**WHAT TO PRODUCE**
Please write out all of the data below exactly, without including the pictures.

***** INFORMATION SUPPLIED

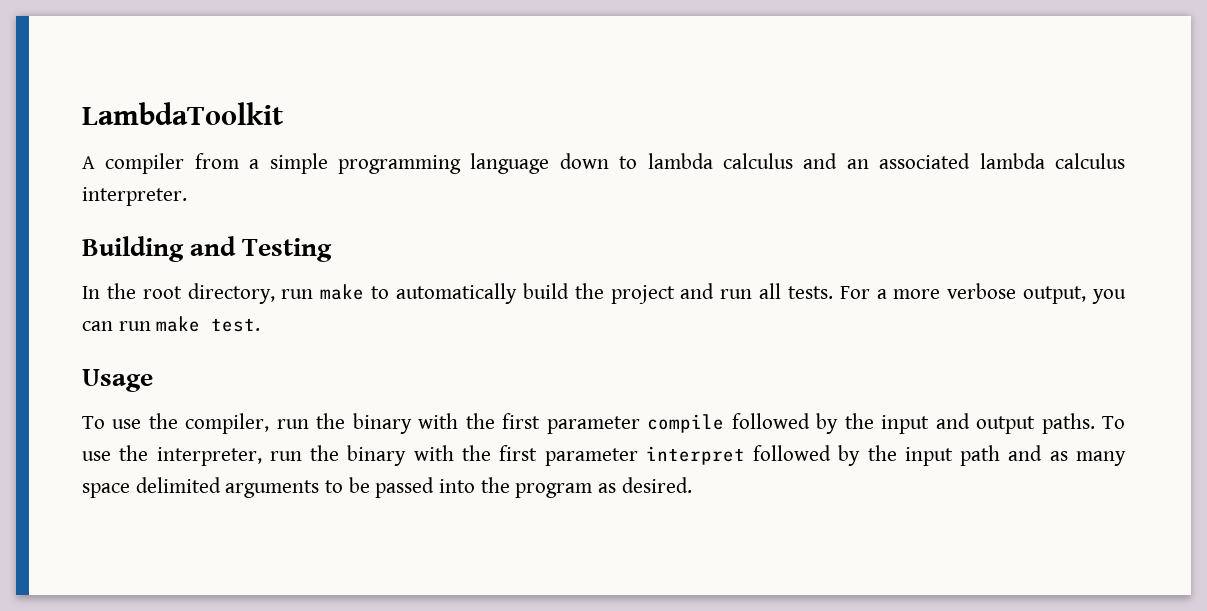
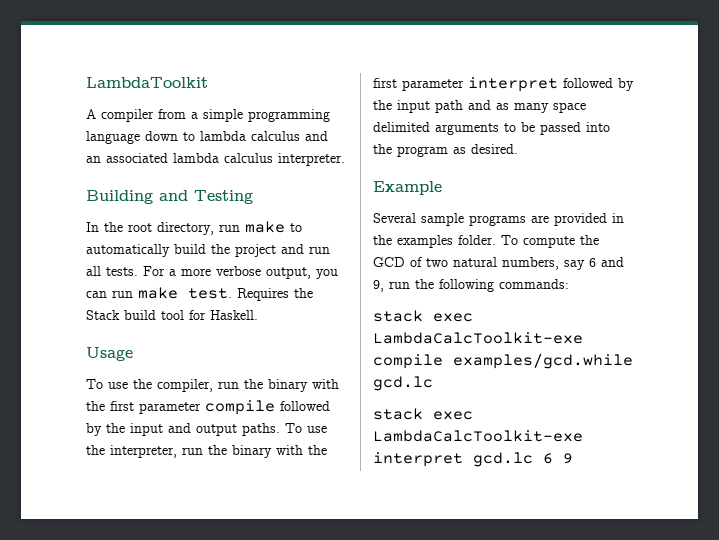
+ Requires the Stack build tool for Haskell.
+ Example
+ Several sample programs are provided in the examples folder. To compute the GCD of two natural numbers, say 6 and 9, run the following commands:
+ stack exec LambdaCalcToolkit-exe compile examples/gcd.while gcd.lc
+ stack exec LambdaCalcToolkit-exe interpret gcd.lc 6 9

**********

**ANSWER**
+ Requires the Stack build tool for Haskell.
+ Example
+ Several sample programs are provided in the examples folder. To compute the GCD of two natural numbers, say 6 and 9, run the following commands:
+ stack exec LambdaCalcToolkit-exe compile examples/gcd.while gcd.lc
+ stack exec LambdaCalcToolkit-exe interpret gcd.lc 6 9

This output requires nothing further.